Roof Mounted Protection Products

European Road Safety Products

Window Alarms

Be safe out there folks.


----------



## bognormike (May 10, 2005)

someone I spoke to on an aire knew somebody whose brother in law was robbed just like the ones you say about cabby. They said they caught a glimpse of the perpetrators, in funny uniforms with CC on the epaulettes, apparently shouted "that'll teach you freeloaders to go abroad to avoid us", and drove off in a Range Rover pulling a twin axle caravan. It's true!


----------



## erneboy (Feb 8, 2007)

I heard a rumour that Barry is launching a new scooter based advisory service.

He'll come and give you the benefit of his advice on how to fit and use his range of Motorhome Security products. 

This is a free service, all he requires is the use of your home or van for a week or two and an unlimited supply of cheese and beer. As you probably know he provides his own entertainment and will give concerts each evening. Ear plugs recommended.

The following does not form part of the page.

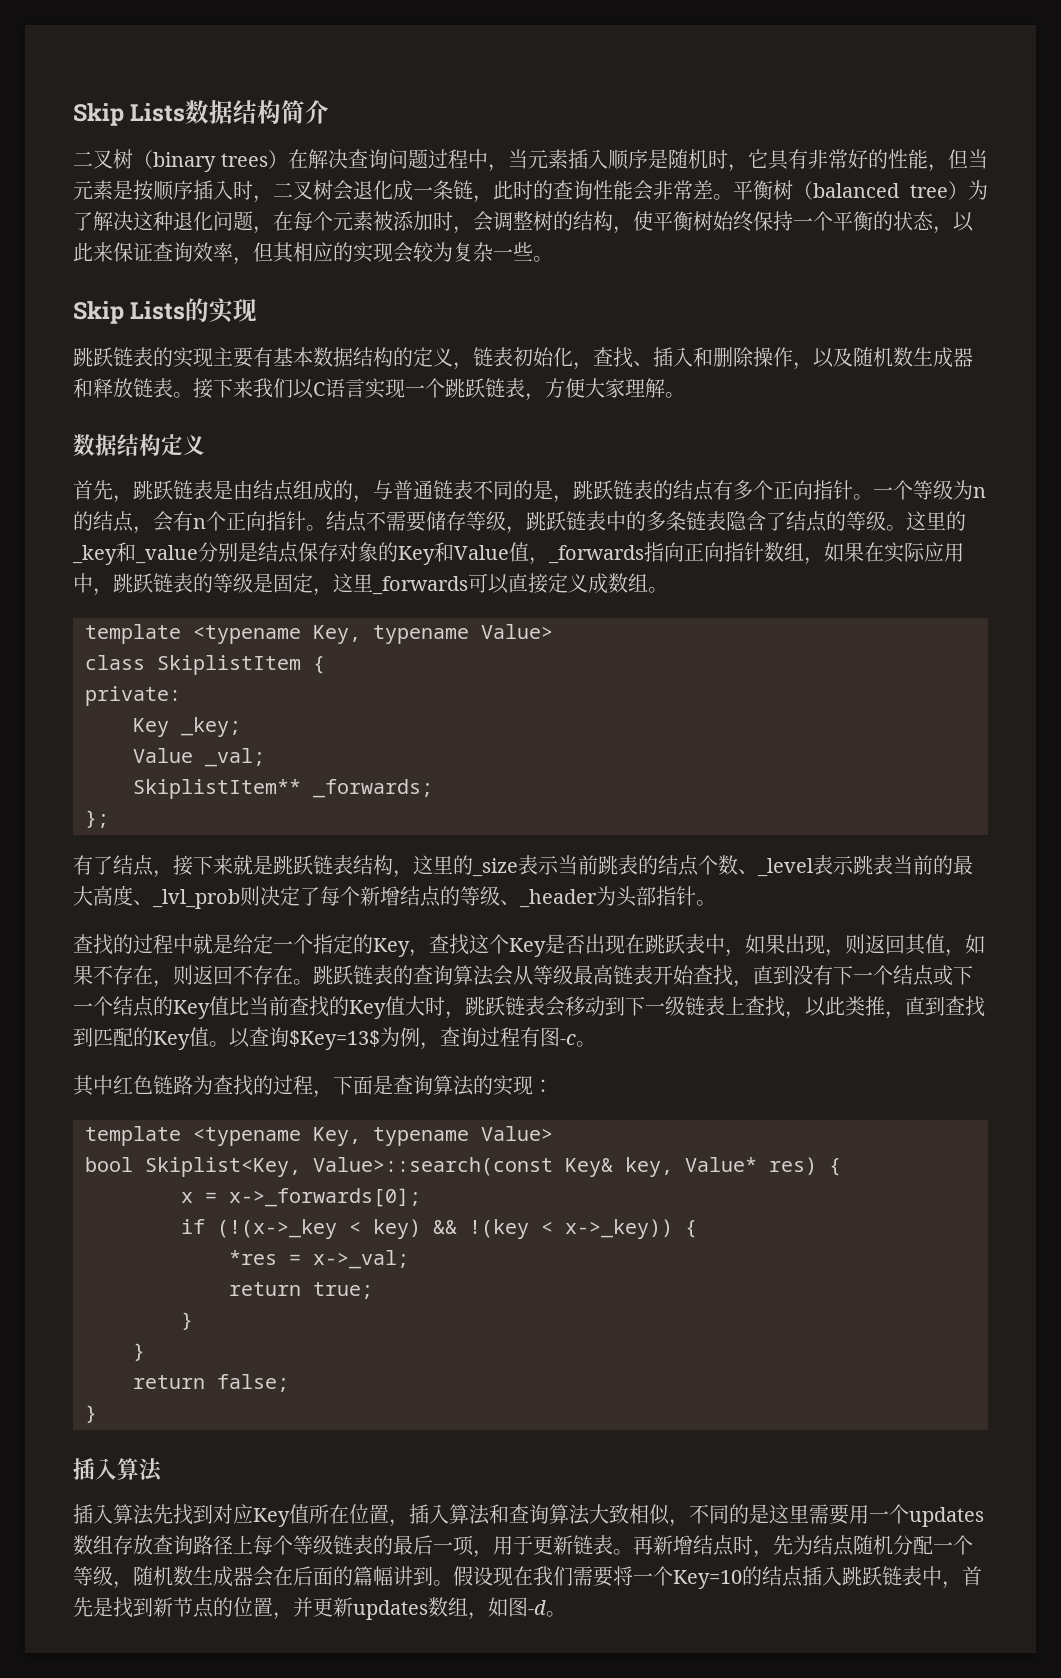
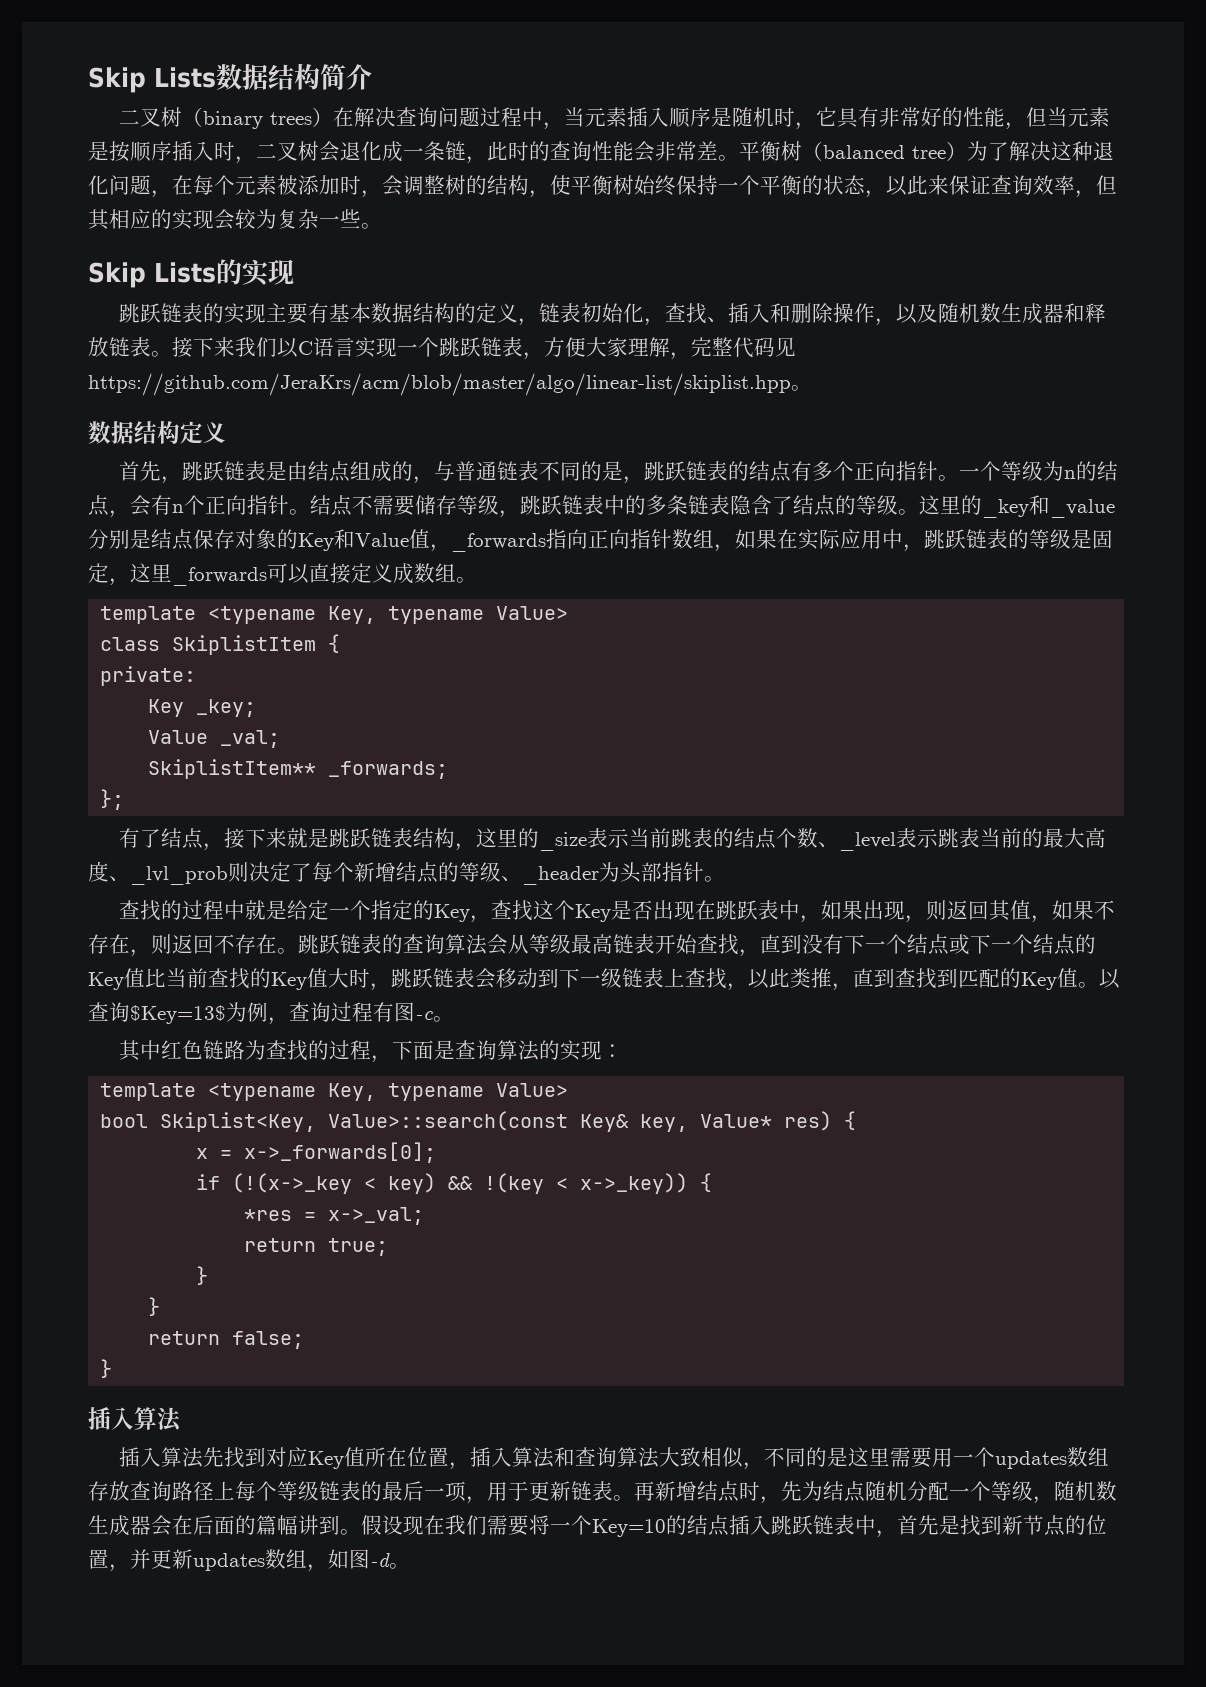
(665, 388) none -> [670,337,796,360] [88,373,791,396] ，完整代码见https://github.com/JeraKrs/acm/blob/master/algo/linear-list/skiplist.hpp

This will be an opt out service. Anyone not requiring Barry's help should quietly move away as soon as possible and take care not to post their whereabouts on any web or social media site. You have been warned.

He's made a start by visiting Tugboat Towers, where unfortunately things didn't quite go as planned. Tuggers has arranged to have his house rebuilt, at a different location and won't be telling Barry where that is.


----------



## raynipper (Aug 4, 2008)

I'm safe. If he hasn't found us yet, and he has been just yards away, he will never trouble us at all.

Ray.


----------



## barryd (May 9, 2008)

raynipper said:


> I'm safe. If he hasn't found us yet, and he has been just yards away, he will never trouble us at all.
> 
> Ray.


Thats what you think. I am on the Cherbourg ferry right now and I have brought me guitar. Should be there by tea time! 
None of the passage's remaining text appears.